_Exercise material_:

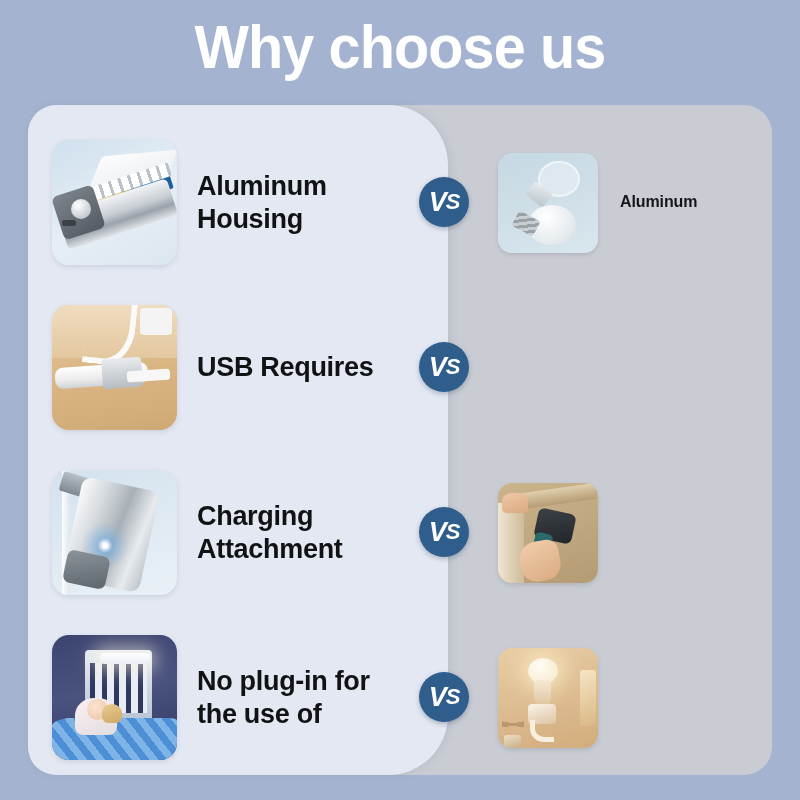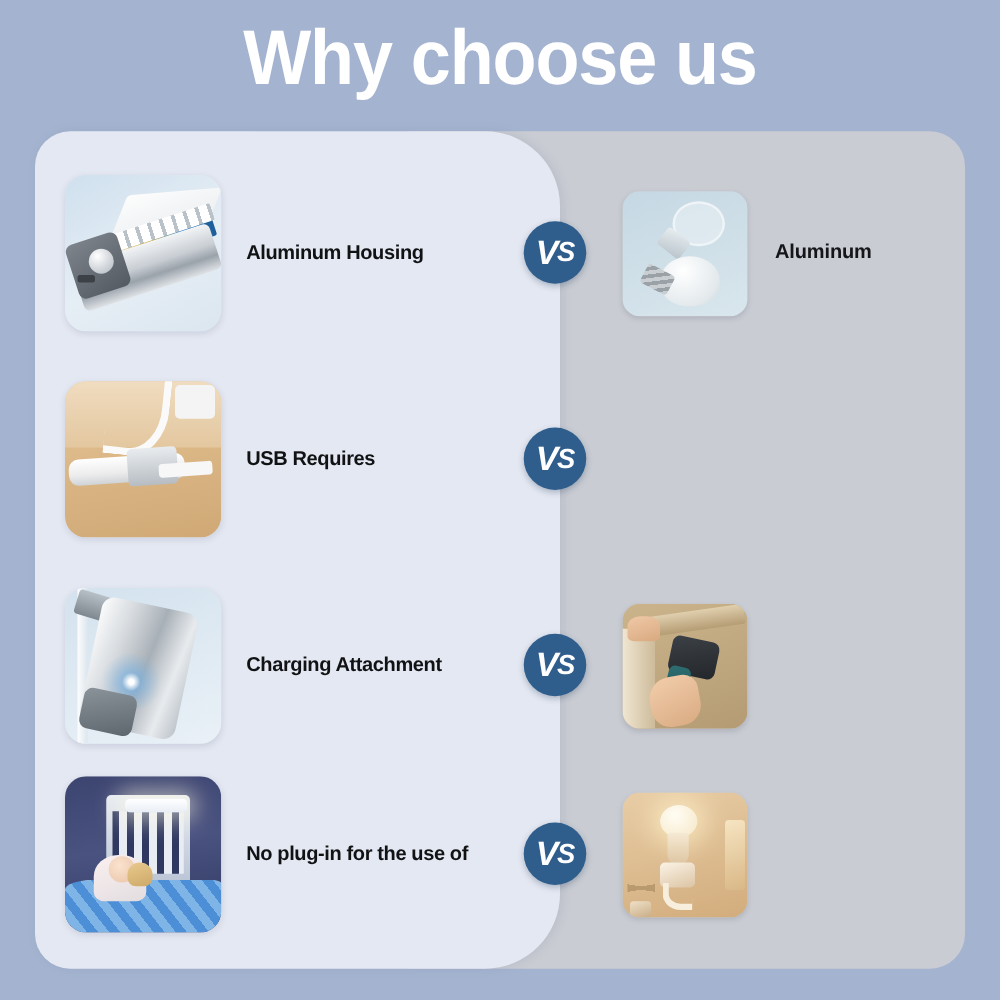--- a/index.html
+++ b/index.html
@@ -63,21 +63,21 @@
     width:125px; height:125px;
     margin-left:24px;
     border-radius:17px;
     overflow:hidden;
     position:relative;
     flex:none;
     box-shadow:0 2px 5px rgba(80,95,130,0.16);
   }
   .label-l {
     margin-left:20px;
-    font-size:16px;
+    font-size:27px;
     font-weight:bold;
     color:#111214;
     line-height:1.22;
     letter-spacing:-0.3px;
     width:200px;
   }
 
   
   .right-side {
     position:absolute; left:470px; top:0;
@@ -555,21 +555,21 @@
               <div class="hand1"></div>
             <div class="drill"></div>
               <div class="grip"></div>
               <div class="batt-y"></div>
               <div class="hand2"></div>
           </div>
         </div>
       </div>
     </div>
 
-    <div class="row" style="top:501px;">
+    <div class="row" style="top:515px;">
       <div class="left-side">
         <div class="thumb-l">
           <div class="ph art-bed">
             <div class="headboard"></div>
               <div class="slats"></div>
               <div class="nightlight"></div>
             <div class="pillow"></div>
               <div class="blanket"></div>
             <div class="child"></div>
               <div class="face"></div>

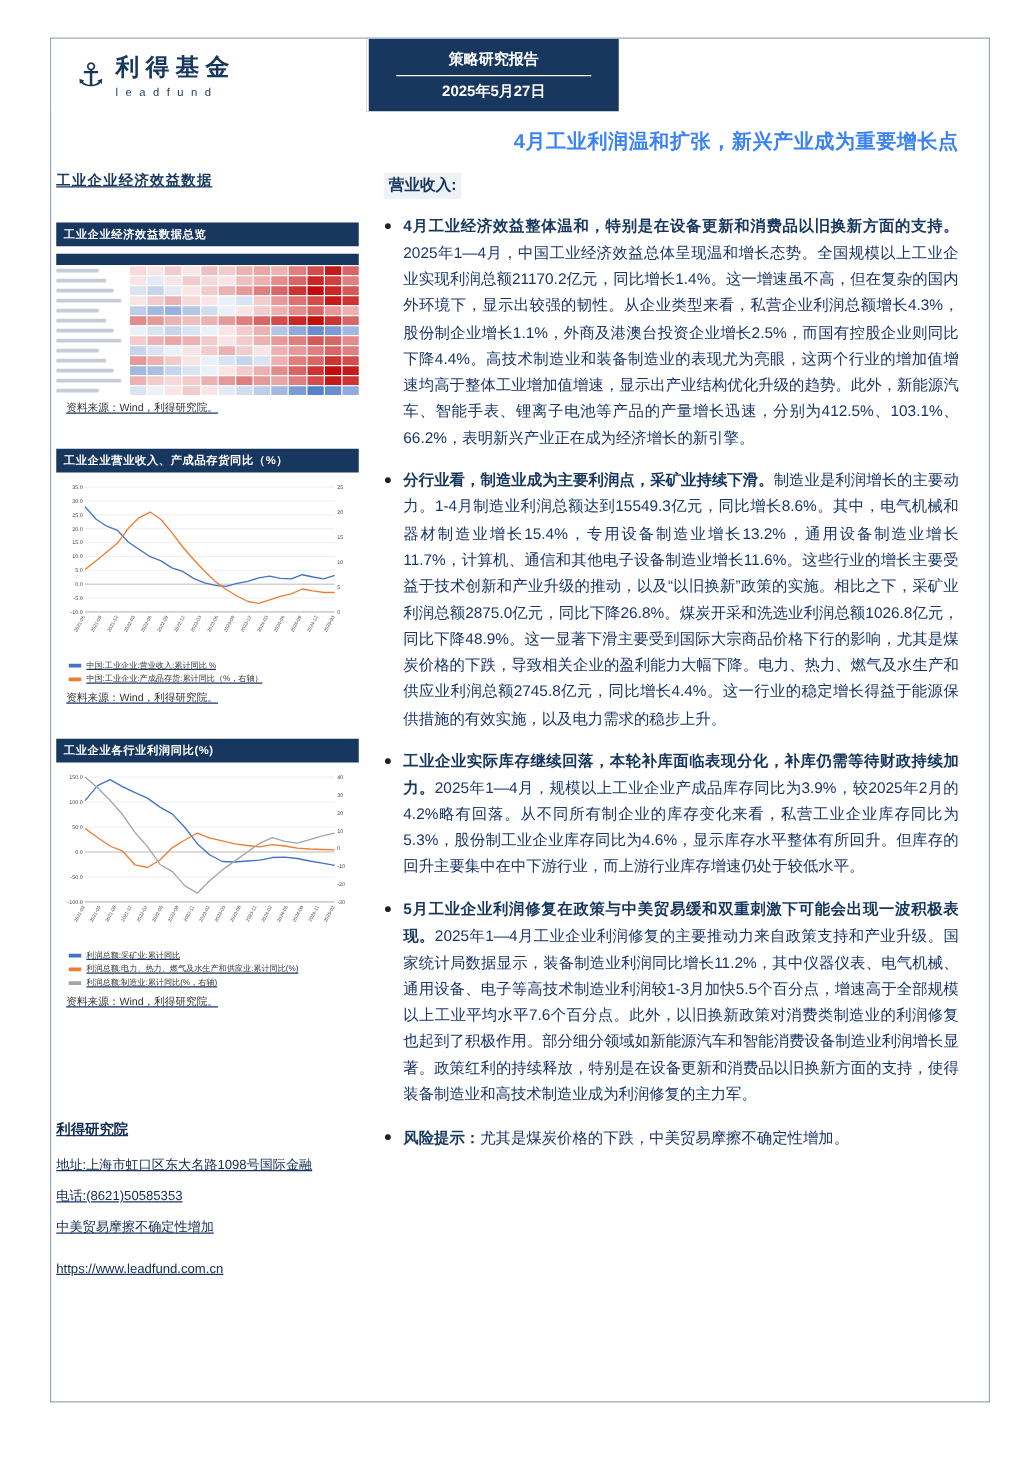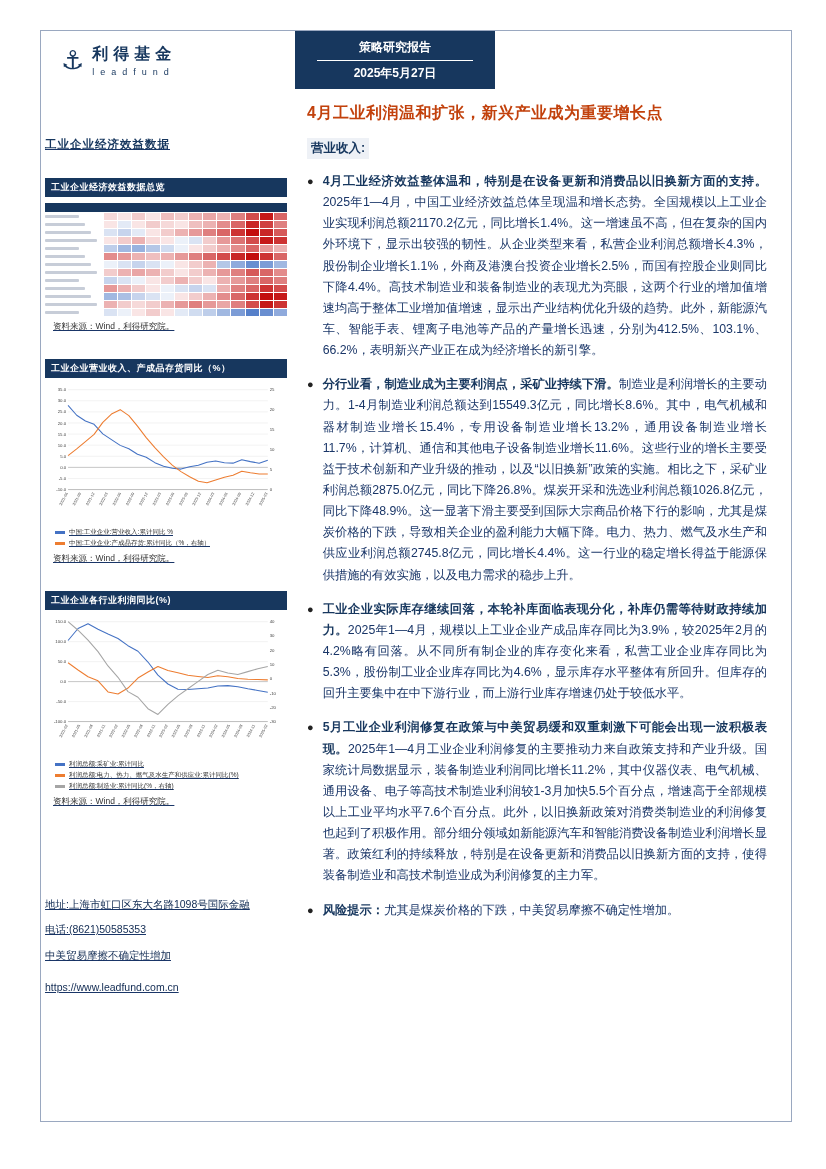--- a/index.html
+++ b/index.html
@@ -15,34 +15,34 @@
     width: 752px; height: 1092px;
     border: 1px solid #9aa8c0;
     background: #fff;
     overflow: hidden;
   }
   
   .hdr { display: flex; height: 58px; }
   .hdr-logo { width: 252px; background: #fff; display:flex; align-items:center; padding-left: 20px; gap: 8px; }
   .anchor { font-size: 26px; color: #17375E; line-height: 1; }
   .brandstack { display:flex; flex-direction:column; }
-  .brand-cn { font-size: 16px; font-weight: 700; color:#17375E; letter-spacing: 5px; font-family:"Liberation Serif","DejaVu Serif",serif; }
+  .brand-cn { font-size: 19px; font-weight: 700; color:#17375E; letter-spacing: 5px; font-family:"Liberation Serif","DejaVu Serif",serif; }
   .brand-en { font-size: 9px; letter-spacing: 6px; color:#17375E; margin-top:2px; }
   .hdr-center { flex:1; background:#17375E; color:#fff; display:flex; flex-direction:column; justify-content:center; text-align:center; padding: 4px 8px; }
   .hdr-right { width: 202px; background:#17375E; color:#fff; border-left:2px solid #ffffff; display:flex; flex-direction:column; justify-content:center; text-align:center; padding:4px 8px; }
   .hdr-line1 { font-size: 12px; font-weight: 700; color:#FFC000; }
   .hdr-rule { border-top: 1px solid #ffffff; margin: 4px 14px; }
   .hdr-line2 { font-size: 12px; font-weight: 700; color:#ffffff; }
   .hdr-right .hdr-line1 { color:#ffffff; }
   
   .cols { display:flex; }
   .left-col { width: 252px; padding: 0 6px 0 4px; flex-shrink:0;text-decoration:underline; }
   .right-col { flex: 1; padding: 8px 24px 0 14px; }
   
-  .title { font-size: 16px; font-weight: 700; color:#c2410c; text-align:left; margin-top: 6px; letter-spacing: 0.5px; }
+  .title { font-size: 16px; font-weight: 700; color:#3b82f6; text-align:right; margin-top: 6px; letter-spacing: 0.5px; }
   .subtitle { font-size: 12.5px; font-weight: 700; color:#17375E; text-align: right; margin-top: 18px; }
   .core { display:inline-block; font-size: 12.5px; font-weight: 700; color:#17375E; background:#eef1f6; padding:2px 4px; margin-top: 14px; }
   
   .bullets { margin-top: 12px; }
   .bullet { display:flex; gap: 9px; margin-bottom: 13px; }
   .bullet .dot { font-size: 11px; color:#222; line-height: 1.9; flex-shrink:0; }
   .bullet p { font-size: 12.3px; line-height: 1.72; text-align: justify; color:#1a3668; }
   .bullet p .lead { font-weight: 700; color:#17375E; }
   
   .left-label { margin-top: 48px; font-size: 11.5px; font-weight:700; color:#17375E; letter-spacing:1px; }
@@ -460,20 +460,21 @@
               <div class="legend-item">
                 <span class="legend-swatch" style="background: rgb(165, 165, 165);"></span>
                 <span class="legend-text">利润总额:制造业:累计同比(%，右轴)</span>
               </div>
             </div>
           <div class="src">资料来源：Wind，利得研究院。</div>
         </div>
       </div>
 
       <div class="contact">
+        <div class="c-name">利得研究院</div>
         <div>地址:上海市虹口区东大名路1098号国际金融</div>
         <div>电话:(8621)50585353</div>
         <div>中美贸易摩擦不确定性增加</div>
         <div class="c-url">https://www.leadfund.com.cn</div>
       </div>
     </div>
 
     <div class="right-col">
       <div class="title">4月工业利润温和扩张，新兴产业成为重要增长点</div>
       <div><span class="core">营业收入:</span></div>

_Exercise goal_:
State the number of lines in the records that contain the string "column". Nothing else is needed.

_Task answer_:
3